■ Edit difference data
☆ ☆ ☆ ☆ ☆ ☆ ☆

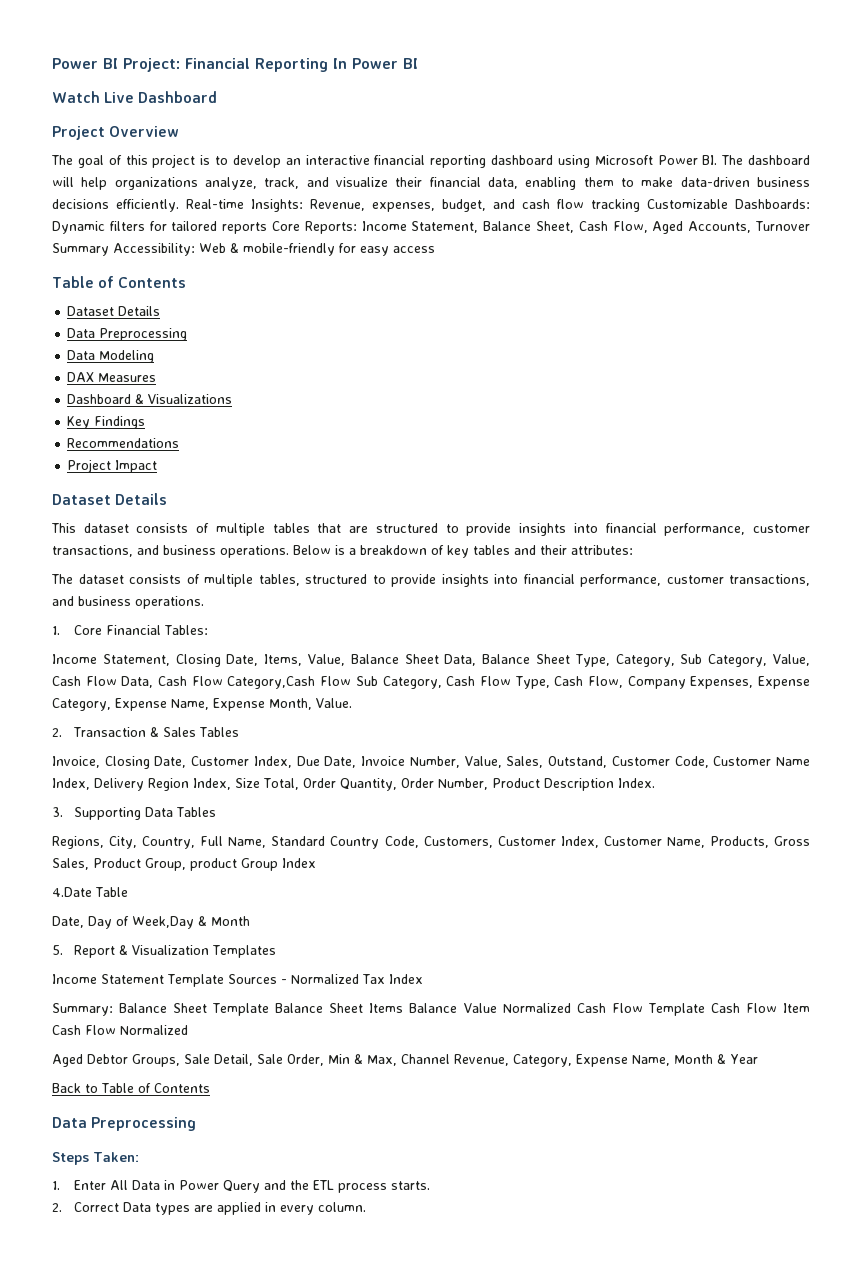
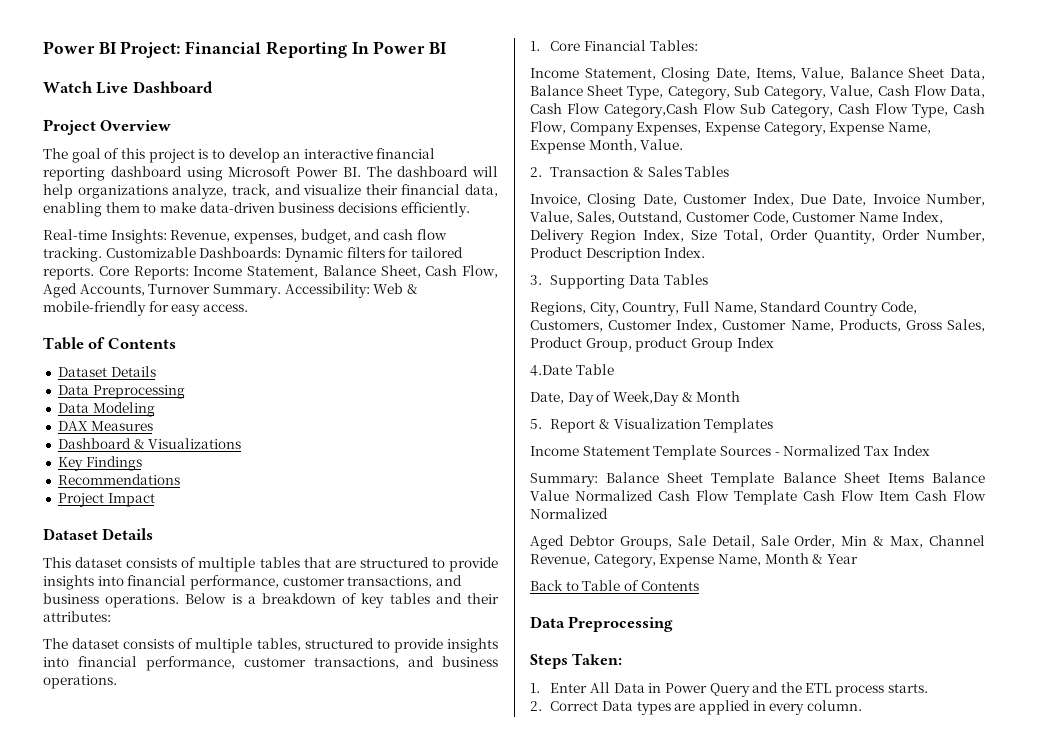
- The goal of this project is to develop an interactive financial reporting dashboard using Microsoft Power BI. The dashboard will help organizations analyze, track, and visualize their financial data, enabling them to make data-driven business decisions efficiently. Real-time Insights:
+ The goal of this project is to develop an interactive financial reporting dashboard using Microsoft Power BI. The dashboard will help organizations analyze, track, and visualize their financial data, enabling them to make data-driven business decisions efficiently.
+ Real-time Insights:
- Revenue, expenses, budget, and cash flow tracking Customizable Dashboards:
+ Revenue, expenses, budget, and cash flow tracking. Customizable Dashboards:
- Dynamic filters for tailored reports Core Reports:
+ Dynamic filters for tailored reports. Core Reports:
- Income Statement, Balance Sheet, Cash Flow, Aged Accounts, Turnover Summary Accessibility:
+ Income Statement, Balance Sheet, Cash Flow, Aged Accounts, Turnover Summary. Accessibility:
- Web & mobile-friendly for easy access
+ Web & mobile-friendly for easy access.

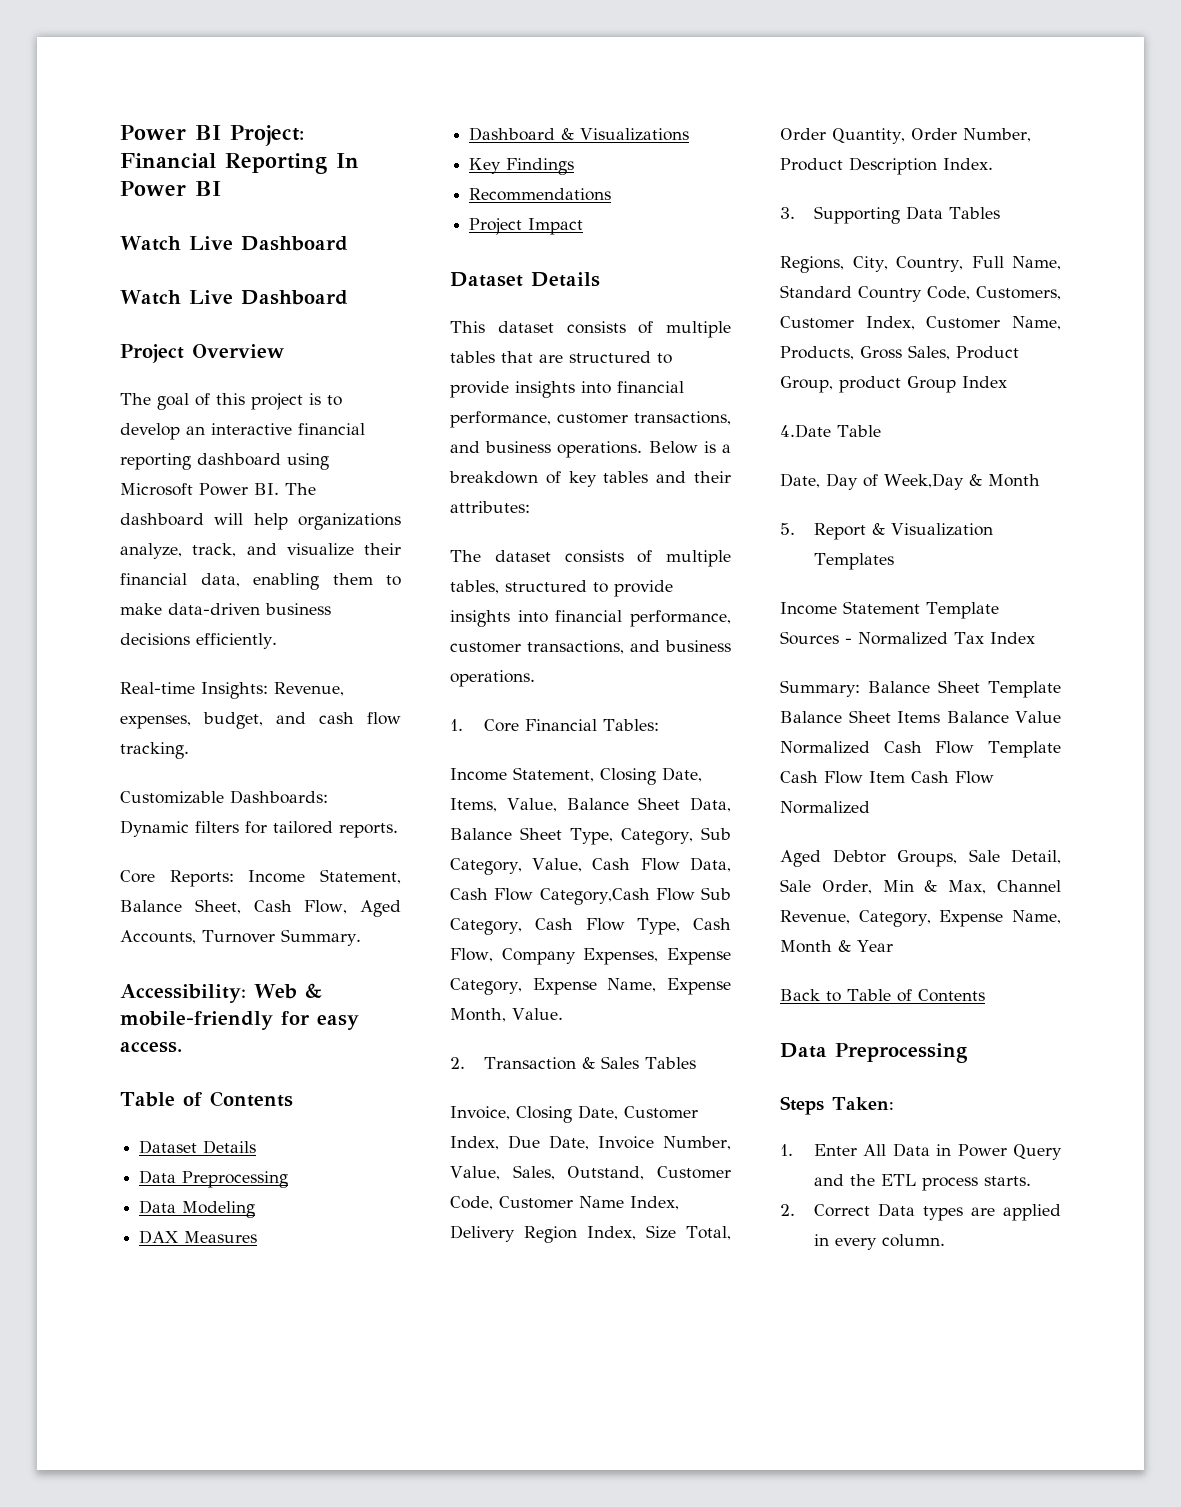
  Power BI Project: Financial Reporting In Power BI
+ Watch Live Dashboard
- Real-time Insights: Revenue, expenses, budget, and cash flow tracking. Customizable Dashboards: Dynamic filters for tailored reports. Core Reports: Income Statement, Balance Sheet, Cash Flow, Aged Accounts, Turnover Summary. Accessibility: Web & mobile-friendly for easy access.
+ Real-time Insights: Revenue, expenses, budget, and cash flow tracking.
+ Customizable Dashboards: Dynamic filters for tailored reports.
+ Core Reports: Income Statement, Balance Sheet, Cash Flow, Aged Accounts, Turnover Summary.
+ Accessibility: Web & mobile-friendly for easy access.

☆ ☆ ☆ ☆ ☆ ☆ ☆

■ Task item
Exactly as they stand, set down all of the entries above, minus every picture.

■ Written answer
- The goal of this project is to develop an interactive financial reporting dashboard using Microsoft Power BI. The dashboard will help organizations analyze, track, and visualize their financial data, enabling them to make data-driven business decisions efficiently. Real-time Insights:
+ The goal of this project is to develop an interactive financial reporting dashboard using Microsoft Power BI. The dashboard will help organizations analyze, track, and visualize their financial data, enabling them to make data-driven business decisions efficiently.
+ Real-time Insights:
- Revenue, expenses, budget, and cash flow tracking Customizable Dashboards:
+ Revenue, expenses, budget, and cash flow tracking. Customizable Dashboards:
- Dynamic filters for tailored reports Core Reports:
+ Dynamic filters for tailored reports. Core Reports:
- Income Statement, Balance Sheet, Cash Flow, Aged Accounts, Turnover Summary Accessibility:
+ Income Statement, Balance Sheet, Cash Flow, Aged Accounts, Turnover Summary. Accessibility:
- Web & mobile-friendly for easy access
+ Web & mobile-friendly for easy access.

  Power BI Project: Financial Reporting In Power BI
+ Watch Live Dashboard
- Real-time Insights: Revenue, expenses, budget, and cash flow tracking. Customizable Dashboards: Dynamic filters for tailored reports. Core Reports: Income Statement, Balance Sheet, Cash Flow, Aged Accounts, Turnover Summary. Accessibility: Web & mobile-friendly for easy access.
+ Real-time Insights: Revenue, expenses, budget, and cash flow tracking.
+ Customizable Dashboards: Dynamic filters for tailored reports.
+ Core Reports: Income Statement, Balance Sheet, Cash Flow, Aged Accounts, Turnover Summary.
+ Accessibility: Web & mobile-friendly for easy access.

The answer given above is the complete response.